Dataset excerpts
# # # #

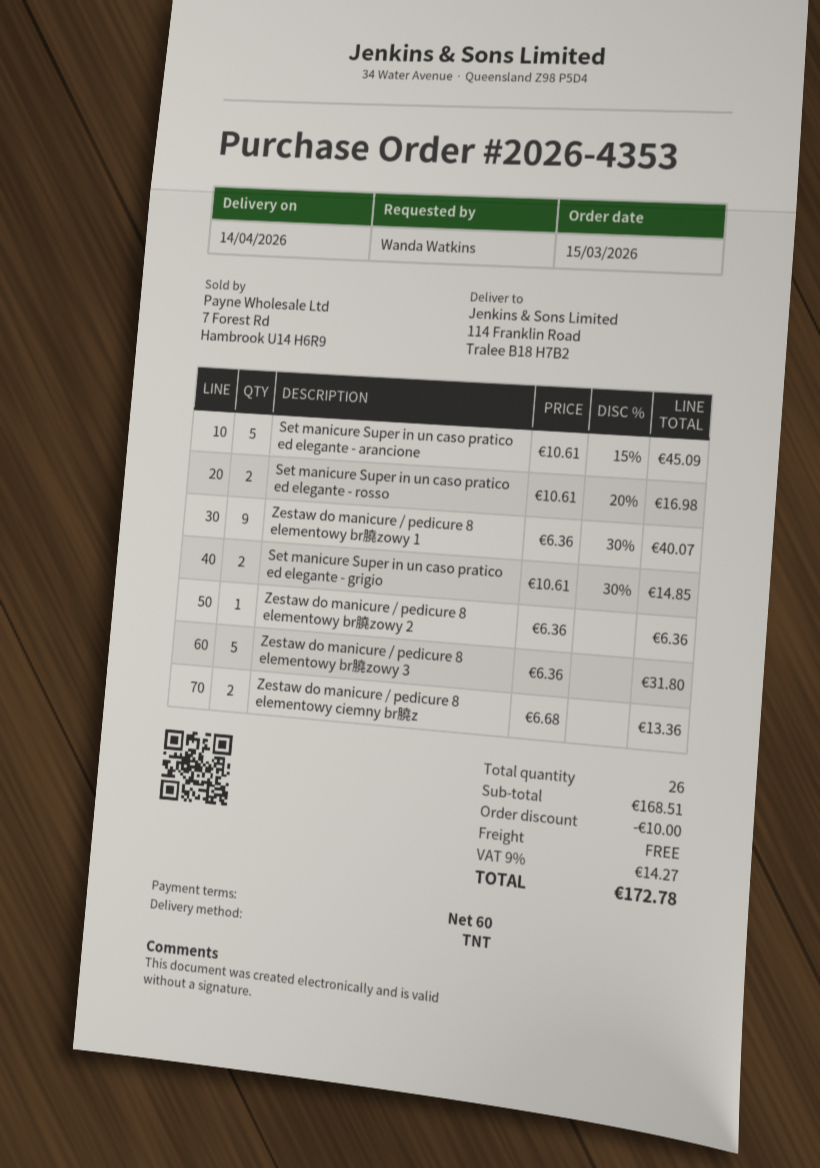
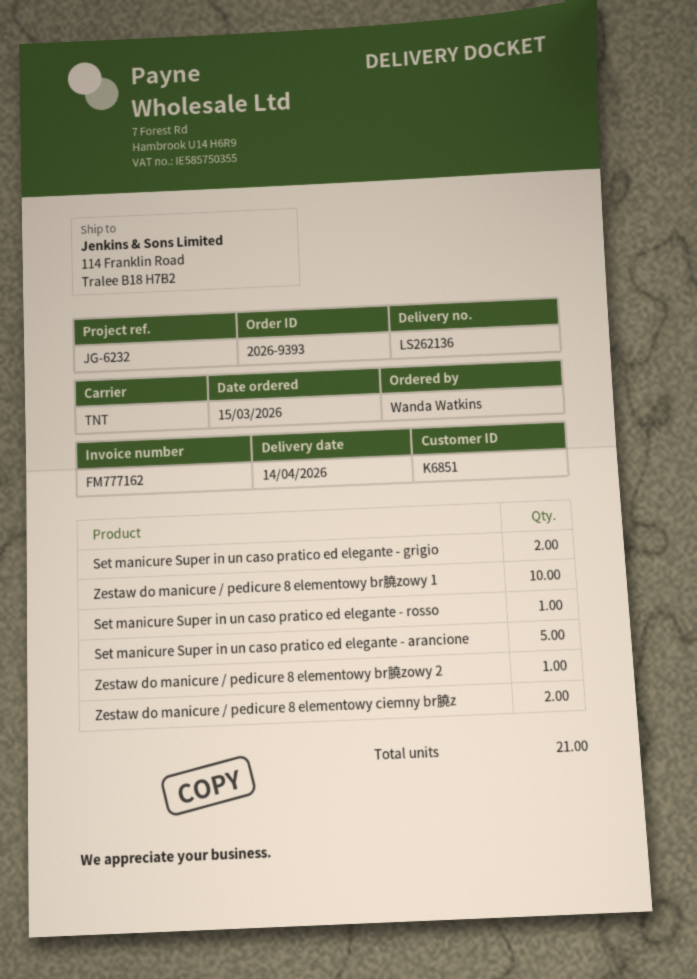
order number: 2026-4353 -> 2026-9393
Set manicure Super in un caso pratico ed elegante - rosso: 2 -> 1
Zestaw do manicure / pedicure 8 elementowy br膮zowy 1: 9 -> 10
Zestaw do manicure / pedicure 8 elementowy br膮zowy 3: 5 -> none
total quantity: 26 -> 21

# # # #

What to produce: Would you show every line in the data above that contains the string "pedicure"?

Final answer:
Zestaw do manicure / pedicure 8 elementowy br膮zowy 1: 9 -> 10
Zestaw do manicure / pedicure 8 elementowy br膮zowy 3: 5 -> none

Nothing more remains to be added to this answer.